When this ID is missing, it is computed using the content of the h1, h2, ..., h6 heading which is the first child of the section. Example:

<div class="role-section2" id="Title_of_this_section">
<h2>Title of this section</h2>
...

The maximum length of the automatically computed ID may be specified using parameter edit.ids.section-id-max-length. The default value of this parameter is 32.

Setting edit.ids.generate-section-ids to yes is especially useful when converting a DOCX file to a DITA map or bookmap. With this parameter, the filenames of the topics referenced by the generated map are guaranteed to have meaningful values (e.g. "Introduction.dita" rather than "d0e35.dita").

• Added XSLT parameter shortdesc-class-name to W2X_install_dir/xslt/topic.xslt, the XSLT stylesheet which is used to convert intermediate semantic XHTML document to a DITA topic.

This parameter is used to specify the class name of the XHTML <p> which acts as a short description of the section. Examples: -p transform.shortdesc-class-name p-Shortdesc, -p transform.shortdesc-class-name p-Abstract.

When this parameter is not specified (or is specified as the empty string which is its default value), the following style mapping, created by the w2x-app wizard:

-p edit.blocks.convert "p-Shortdesc p class='p-Shortdesc'"
...
<xsl:template match="h:p[@class='p-Shortdesc']">
<shortdesc>
<xsl:call-template name="processCommonAttributes"/>
<xsl:apply-templates/>
</shortdesc>
</xsl:template>

causes DITA <shortdesc> elements to generated inside topic bodies, which is invalid.

After specifying -p transform.shortdesc-class-name p-Shortdesc, this issue is fixed and DITA <shortdesc> elements are generated before topic bodies.

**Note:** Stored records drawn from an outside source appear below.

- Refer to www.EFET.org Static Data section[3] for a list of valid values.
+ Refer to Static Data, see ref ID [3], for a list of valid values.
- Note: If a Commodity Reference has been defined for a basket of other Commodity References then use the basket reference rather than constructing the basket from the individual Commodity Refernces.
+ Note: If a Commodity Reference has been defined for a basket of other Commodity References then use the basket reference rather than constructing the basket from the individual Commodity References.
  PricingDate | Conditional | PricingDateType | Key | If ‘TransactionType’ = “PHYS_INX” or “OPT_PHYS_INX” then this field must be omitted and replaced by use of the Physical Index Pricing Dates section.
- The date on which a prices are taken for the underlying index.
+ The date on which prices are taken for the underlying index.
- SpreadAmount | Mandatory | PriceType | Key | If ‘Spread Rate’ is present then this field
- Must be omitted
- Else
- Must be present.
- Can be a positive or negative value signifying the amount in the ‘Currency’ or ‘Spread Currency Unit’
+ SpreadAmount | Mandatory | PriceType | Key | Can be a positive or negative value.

• Added an "Other parameters" screen to the w2x-app wizard. This new screen lets the user specify parameters which are not supported by the "Output format options" and "MS-Word style to XML element map" screens. For example, when generating a DITA document, the other screens do not let the user specify -p transform.pre-element-name codeblock (default value being pre).
• Upgraded XMLmind Web Help Compiler (whc for short) to version 1.4.2_03.

Bug fixes:

• For some DOCX paragraphs, significant whitespace was removed by XMLmind Word To XML. This gave incorrect results when these DOCX paragraphs were converted to DocBook programlisting, DITA pre, XHTML pre, etc.
• In the source DOCX file, fields having an empty code (that is, somewhat abnormal fields) caused XMLmind Word To XML to raise a StringIndexOutOfBoundsException.
• When generating semantic XHTML of any kind with parameter edit.convert-tabs.to-table set to no (the default value), attribute class="role-tabs-XXX" and elements <span class="role-tab"> were not discarded.

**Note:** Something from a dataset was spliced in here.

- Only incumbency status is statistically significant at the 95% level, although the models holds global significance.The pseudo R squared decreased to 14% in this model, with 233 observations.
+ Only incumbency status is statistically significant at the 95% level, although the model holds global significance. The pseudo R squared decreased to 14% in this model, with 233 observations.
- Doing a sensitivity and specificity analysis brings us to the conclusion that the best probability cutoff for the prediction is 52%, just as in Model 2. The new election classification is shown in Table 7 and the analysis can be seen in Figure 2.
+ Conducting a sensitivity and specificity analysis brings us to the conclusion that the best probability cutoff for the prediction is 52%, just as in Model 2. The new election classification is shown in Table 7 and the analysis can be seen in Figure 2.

Not only this markup is not useful, but it also prevented some style mappings created the w2x-app wizard from working. Example, the following style mapping of MS-Word paragraph style Note to a DITA element <note>:

-p edit.blocks.convert "p-Note p class='p-Note'"
...
<xsl:template match="h:p[@class='p-Note']">
<note>
<xsl:call-template name="processCommonAttributes"/>
<xsl:apply-templates/>
</note>
</xsl:template>

failed for the following paragraph (intermediate semantic XHTML preceding the transformation to DITA):

<p class="role-tabs-35.45-0-117 p-Note">Note:
<span class="role-tab"> </span>Body of the note here.</p>
• In rare cases, foot/end notes were numbered starting from 2 and not starting from 1 as expected.

Incompatibilities:

• w2x_all.jar, the self-contained JAR file, is no longer used by the following scripts: bin/w2x, w2x.bat, w2x-app, w2x-app-c.bat. This prevented advanced users from easily modifying the scripts found in subdirectories xed/ and xslt/. This self-contained JAR file is still available but its use should be reserved to embedding w2x in a third-party application.

## 1.2.1 (November 24, 2016)

Enhancements:

• Conversion of images found in the DOCX file (TIFF, WMF, EMF, etc) to standard formats (SVG, PNG, JPEG) may now be controlled using environment variable (or Java™ property) W2X_IMAGE_CONVERSIONS. The default value of this variable is (all specifications on a single line):
.wmf.svg java:com.xmlmind.w2x_ext.wmf_converter.WMFConverterFactory;
.tiff.png java:com.xmlmind.w2x.docx.image.ImageConverterFactoryImpl

On Windows, the default value of W2X_IMAGE_CONVERSIONS is (all specifications on a single line):

.wmf.svg java:com.xmlmind.w2x_ext.wmf_converter.WMFConverterFactory;
.emf.png java:com.xmlmind.w2x_ext.emf2png.EMF2PNG resolution 0;
.tiff.png java:com.xmlmind.w2x.docx.image.ImageConverterFactoryImpl
• Added two new image converters:
External image converter

This image converter executes an external program to perform the conversion.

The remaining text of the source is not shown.